By the time Daniel died at Cherryville in Haywood County, Tennessee (this is now Bells in Crockett County), on 3 November 1843, he had amassed so much land that his heirs “forgot” — or so it would later be claimed — that he owned valuable acreage in St. Louis. In 1907, a series of articles similar to the one below, from the Arkansas Democrat (Little Rock), 15 July 1907, appeared in newspapers in various places, announcing that Daniel Cherry’s heirs had “remembered” that he died possessed of valuable acreage in what was now downtown St. Louis, and they had filed suit to claim this property.

Cherry, Daniel, AR Democrat, 15 July 1907
Arkansas Democrat (Little Rock), 15 July 1907, p. 5.

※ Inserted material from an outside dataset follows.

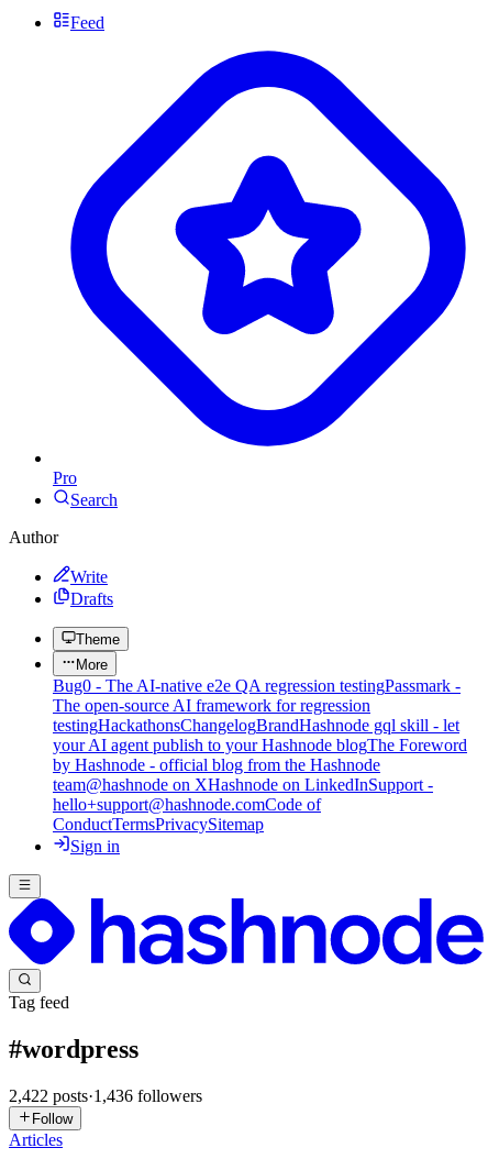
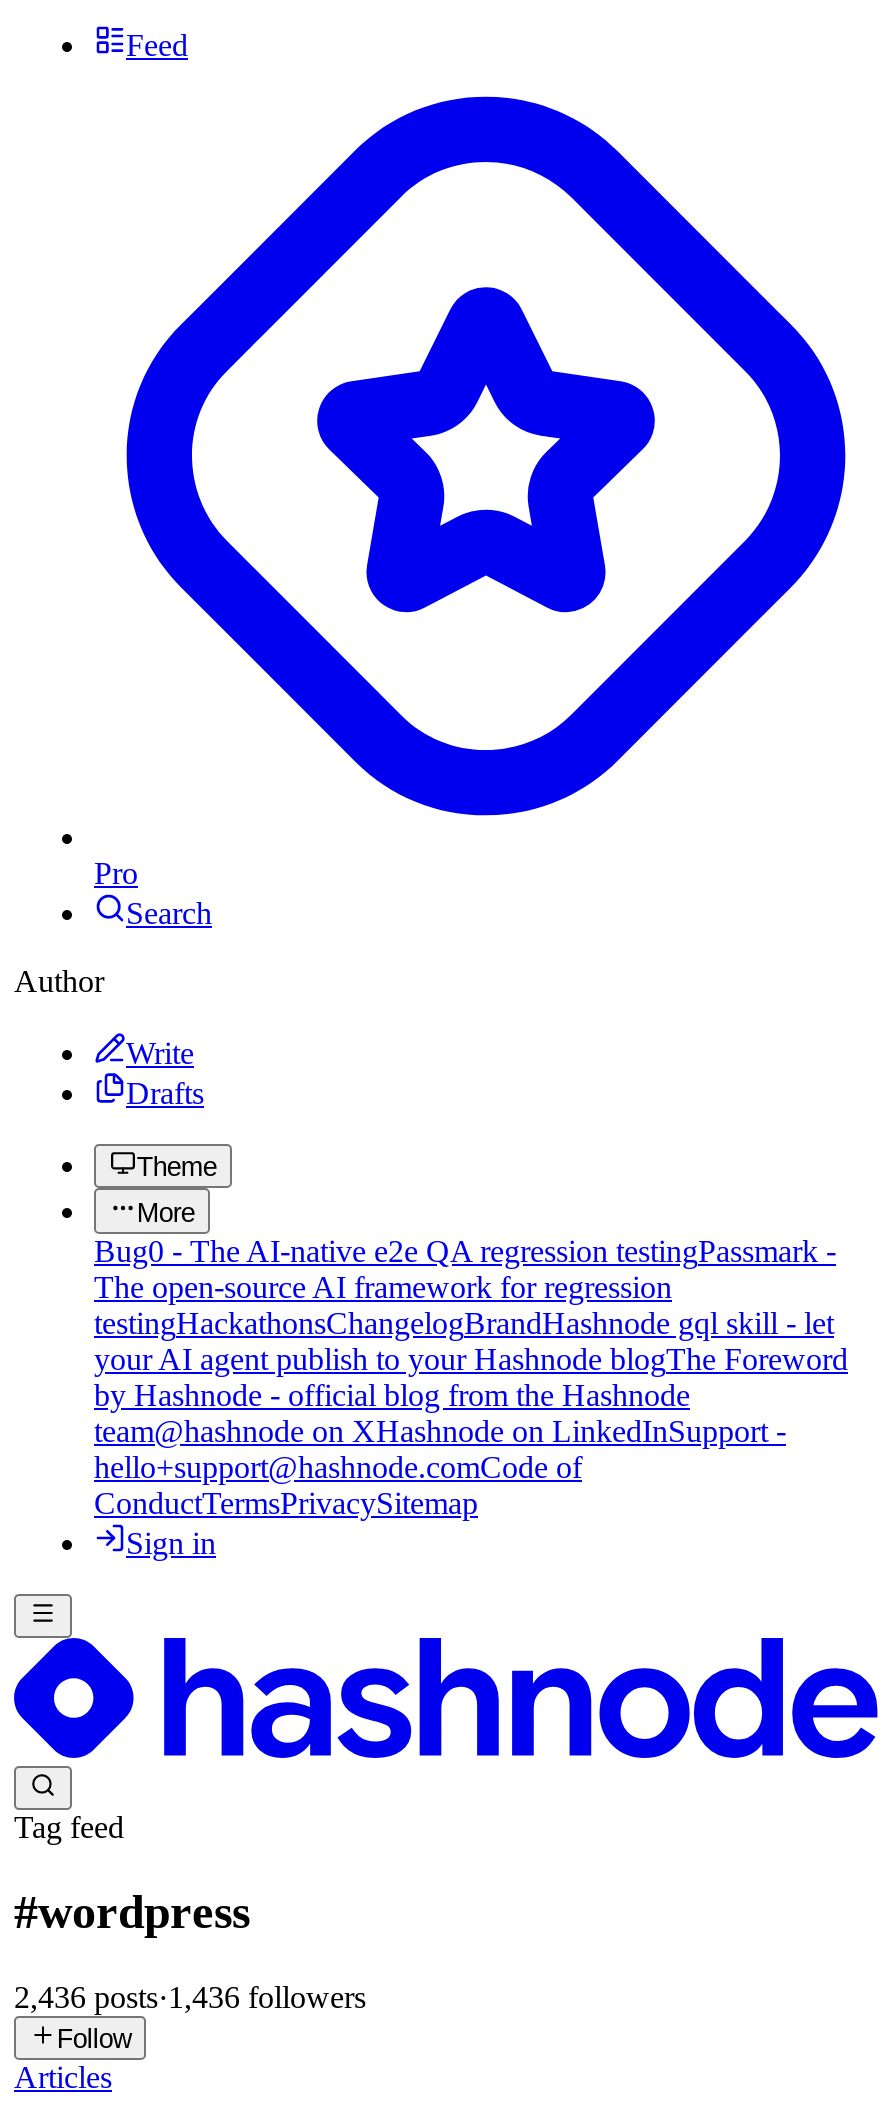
[9,1086,202,1105] 2,422 posts · 1,436 followers -> [14,1980,366,2014] 2,436 posts · 1,436 followers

My point in mentioning Daniel Cherry’s vast landholdings in Tennessee and other places is simply to underscore that he surely did not need to cling to those 137 acres he loaned to his sister and her husband in Hardin County, Tennessee, tying the land up in legal restrictions during their lifetime and the lifetime of their children and children’s children. I do wonder why he considered it important to make that arrangement. And in my next postings about this, I’ll fill you in regarding the interesting information I’ve learned as I’ve researched the history of that piece of land in Hardin County land entry books and deed books.

[1]The bible was published in Philadelphia by M. Carey in 1817. In 1972, it was owned by Douglas S. Anderson of Brownsville, Tennessee. A transcript of the bible register was submitted to the Mississippi Genealogical Society by Mary E. Thomas (212 Fulgham Ave., Crystal Springs, Mississippi) and published in 1972 in volume 14 of a series that society published under the title Mississippi Cemetery and Bible Records (pp. 47-9). I also have a photocopy of the original, including the title page and the register.

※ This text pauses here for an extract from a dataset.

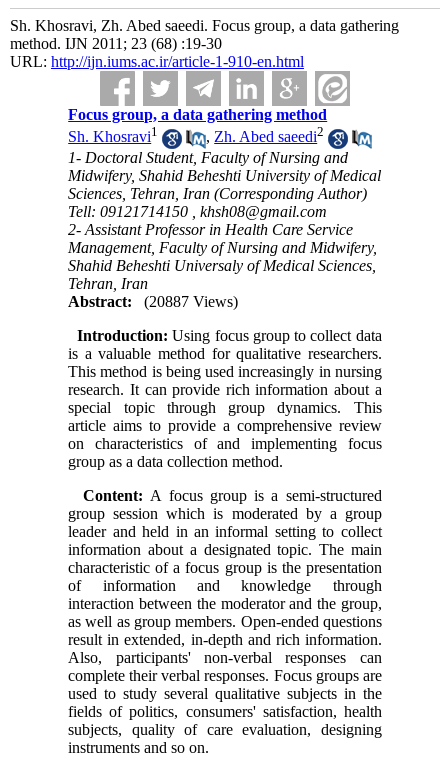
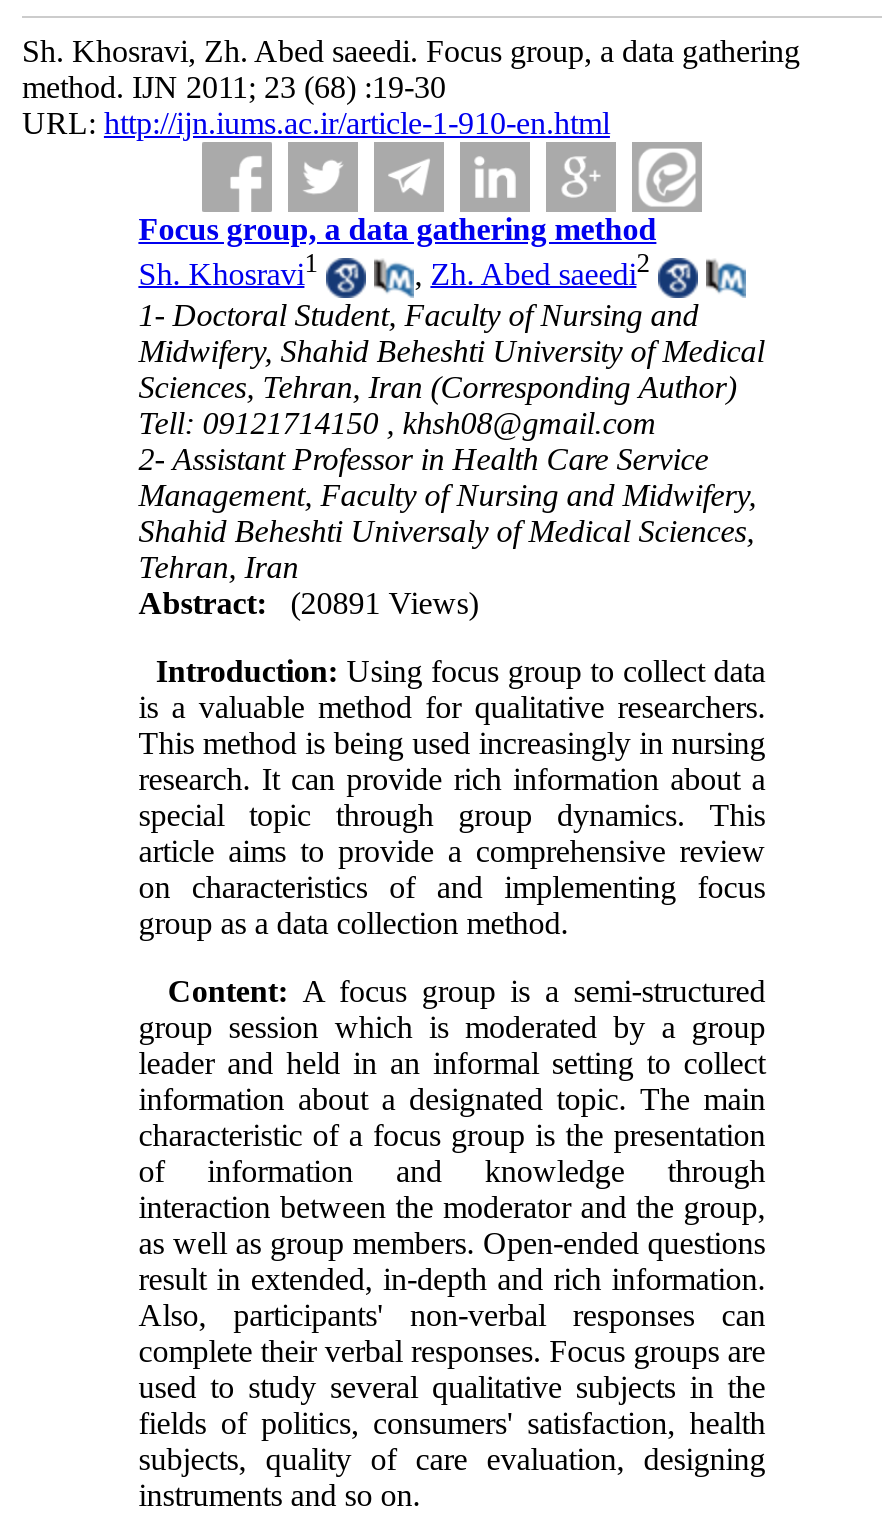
[68,293,238,310] Abstract: (20887 Views) -> [138,585,478,619] Abstract: (20891 Views)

The bible has a note on its frontispiece saying that Daniel Cherry bought it for $18 at Nashville on 19 July 1821. The first set of entries in the bible register, which record the birth of Daniel Cherry, son of Jesse and Elizabeth Cherry, on 20 October 1782, and of his wife Sarah Turner, daughter of Frederick and Mary Turner, on 22 September 1787, are all written in Daniel’s hand. The bible register also states that Daniel and wife Sarah were baptized by Elijah Maddox on 5 September 1821 in the Cumberland River near Benders Ferry. The same hand has recorded the birthdates of several of Daniel and Sarah’s children; the dates of birth of some of the children have been written in by another hand.

[2]See, inter alia, W.H. Howerton, comp., The Legislative Manual and Political Register of the State of North Carolina (Raleigh: Josiah Turner, 1874), p. 278; and Francis M. Manning and W.H. Booker, Martin County History, vol. 1 (Williamston, NC: Enterprise, 1977), p. 233.

[3]On this document, see David B. Gammon, Records of Estates, Edgecombe County, North Carolina, 1761-1785, vol. 1 (Raleigh, 1989), pp. 19-20. The original file of documents can be read and downloaded at the collection “North Carolina Estate Files, 1663-1979” at the FamilySearch site.